## [INFORMATION SHOWN]
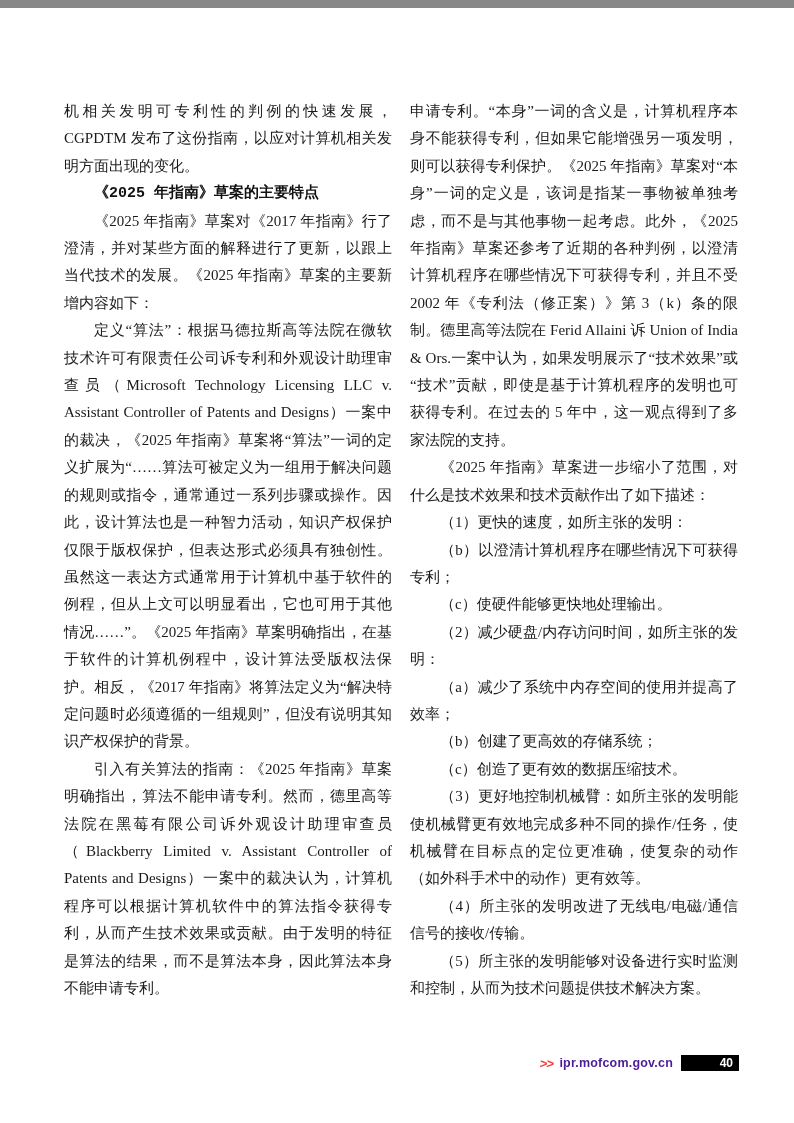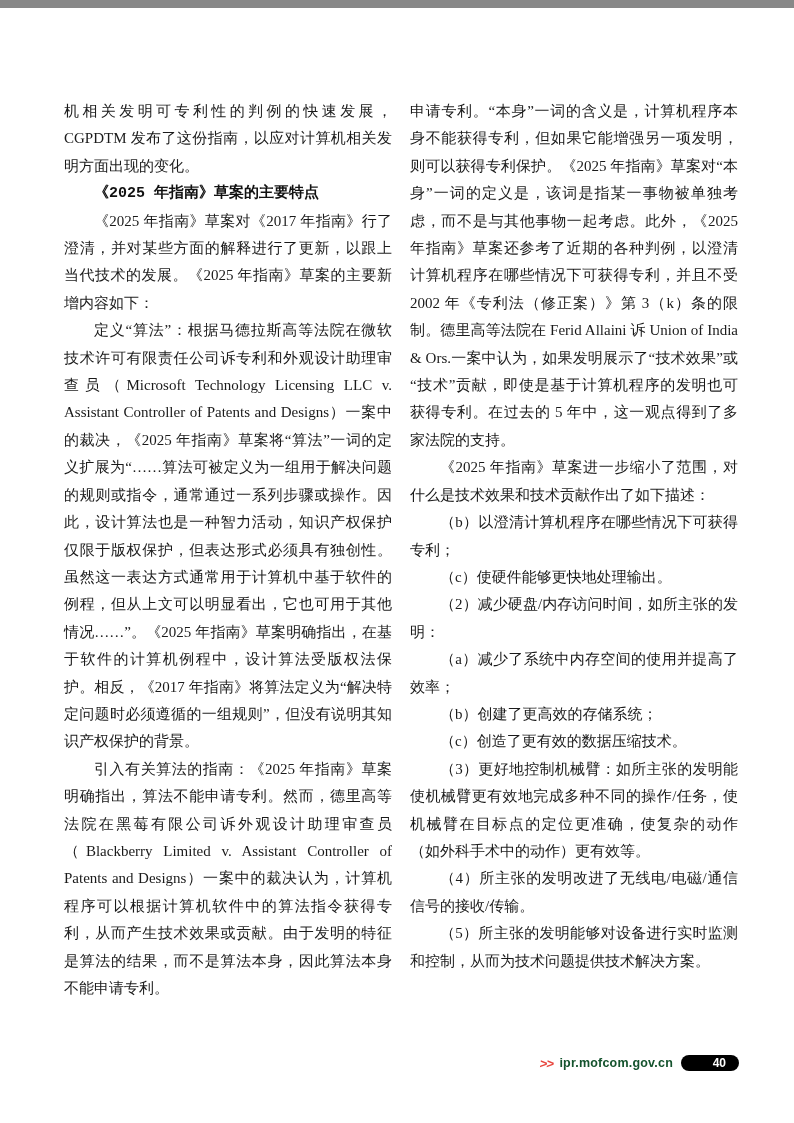--- a/index.html
+++ b/index.html
@@ -105,6 +105,7 @@
     <section class="col">
       <p class="body no-indent">申请专利。“本身”一词的含义是，计算机程序本身不能获得专利，但如果它能增强另一项发明，则可以获得专利保护。《2025 年指南》草案对“本身”一词的定义是，该词是指某一事物被单独考虑，而不是与其他事物一起考虑。此外，《2025 年指南》草案还参考了近期的各种判例，以澄清计算机程序在哪些情况下可获得专利，并且不受 2002 年《专利法（修正案）》第 3（k）条的限制。德里高等法院在 Ferid Allaini 诉 Union of India &amp; Ors.一案中认为，如果发明展示了“技术效果”或“技术”贡献，即使是基于计算机程序的发明也可获得专利。在过去的 5 年中，这一观点得到了多家法院的支持。</p>
       <p class="body">《2025 年指南》草案进一步缩小了范围，对什么是技术效果和技术贡献作出了如下描述：</p>
+      <p class="body">（1）更快的速度，如所主张的发明：</p>
       <p class="body">（b）以澄清计算机程序在哪些情况下可获得专利；</p>
       <p class="body">（c）使硬件能够更快地处理输出。</p>
       <p class="body">（2）减少硬盘/内存访问时间，如所主张的发明：</p>

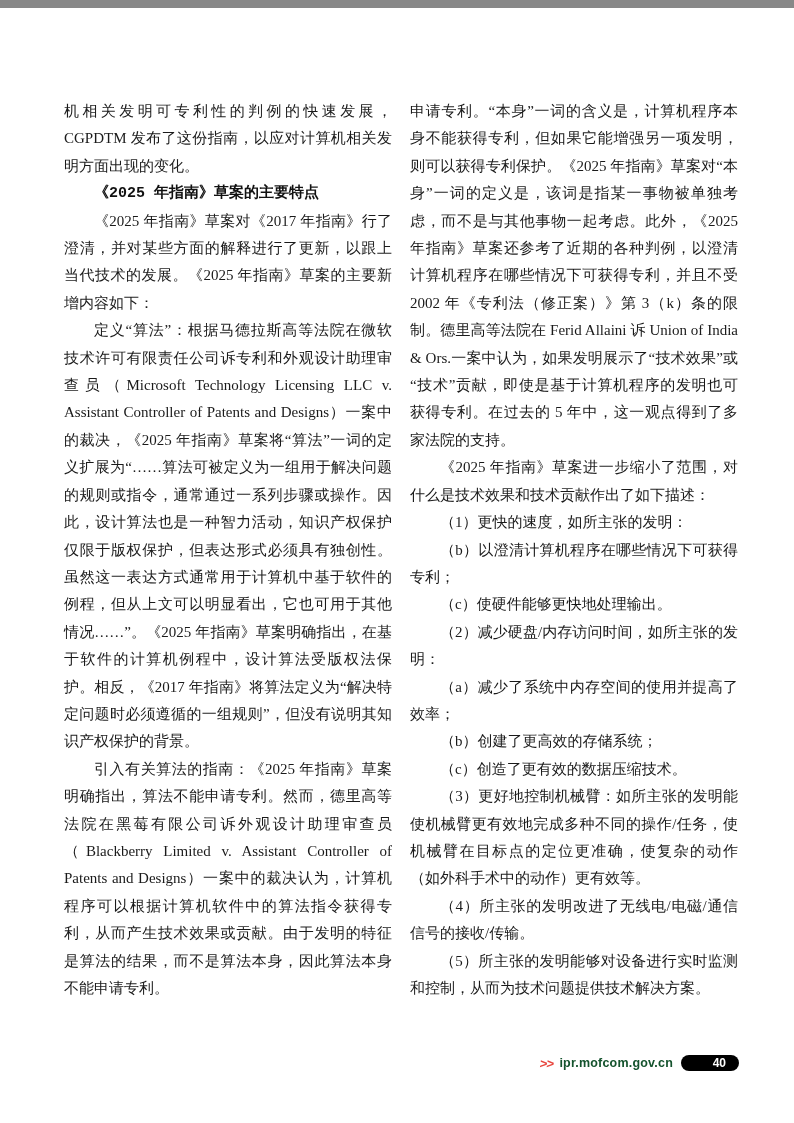--- a/index.html
+++ b/index.html
@@ -67,7 +67,7 @@
     margin-right: 6px;
   }
   .site {
-    color: #14532d;
+    color: #4c1d95;
     font-weight: bold;
     font-size: 12.5px;
     letter-spacing: 0.2px;

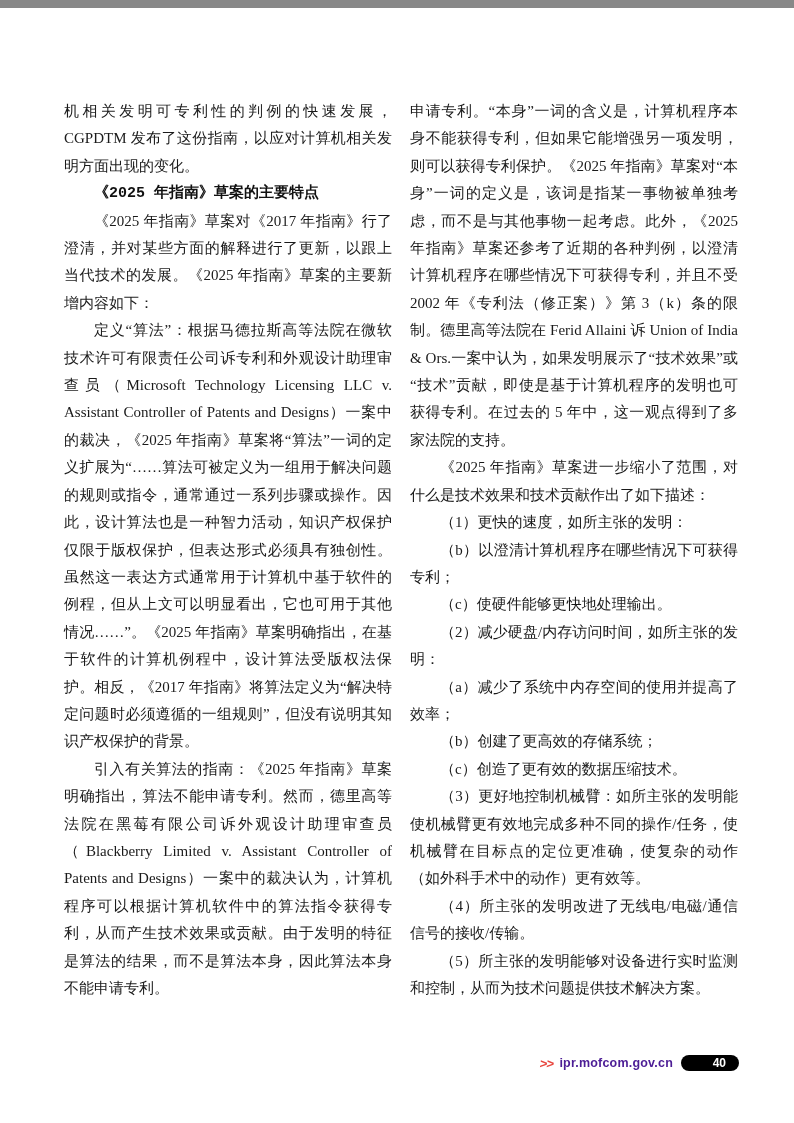--- a/index.html
+++ b/index.html
@@ -80,12 +80,11 @@
     height: 16px;
     line-height: 16px;
     text-align: right;
-    padding-right: 13px;
+    padding-right: 6px;
     box-sizing: border-box;
     font-size: 12px;
     font-weight: bold;
     margin-left: 8px;
-    border-radius: 8px;
   }
 </style>
 </head>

## [YOUR GOAL]
Please transcribe the entries exactly, omitting the images.

## [PROBLEM SOLUTION]
--- a/index.html
+++ b/index.html
@@ -105,6 +105,7 @@
     <section class="col">
       <p class="body no-indent">申请专利。“本身”一词的含义是，计算机程序本身不能获得专利，但如果它能增强另一项发明，则可以获得专利保护。《2025 年指南》草案对“本身”一词的定义是，该词是指某一事物被单独考虑，而不是与其他事物一起考虑。此外，《2025 年指南》草案还参考了近期的各种判例，以澄清计算机程序在哪些情况下可获得专利，并且不受 2002 年《专利法（修正案）》第 3（k）条的限制。德里高等法院在 Ferid Allaini 诉 Union of India &amp; Ors.一案中认为，如果发明展示了“技术效果”或“技术”贡献，即使是基于计算机程序的发明也可获得专利。在过去的 5 年中，这一观点得到了多家法院的支持。</p>
       <p class="body">《2025 年指南》草案进一步缩小了范围，对什么是技术效果和技术贡献作出了如下描述：</p>
+      <p class="body">（1）更快的速度，如所主张的发明：</p>
       <p class="body">（b）以澄清计算机程序在哪些情况下可获得专利；</p>
       <p class="body">（c）使硬件能够更快地处理输出。</p>
       <p class="body">（2）减少硬盘/内存访问时间，如所主张的发明：</p>

--- a/index.html
+++ b/index.html
@@ -67,7 +67,7 @@
     margin-right: 6px;
   }
   .site {
-    color: #14532d;
+    color: #4c1d95;
     font-weight: bold;
     font-size: 12.5px;
     letter-spacing: 0.2px;

--- a/index.html
+++ b/index.html
@@ -80,12 +80,11 @@
     height: 16px;
     line-height: 16px;
     text-align: right;
-    padding-right: 13px;
+    padding-right: 6px;
     box-sizing: border-box;
     font-size: 12px;
     font-weight: bold;
     margin-left: 8px;
-    border-radius: 8px;
   }
 </style>
 </head>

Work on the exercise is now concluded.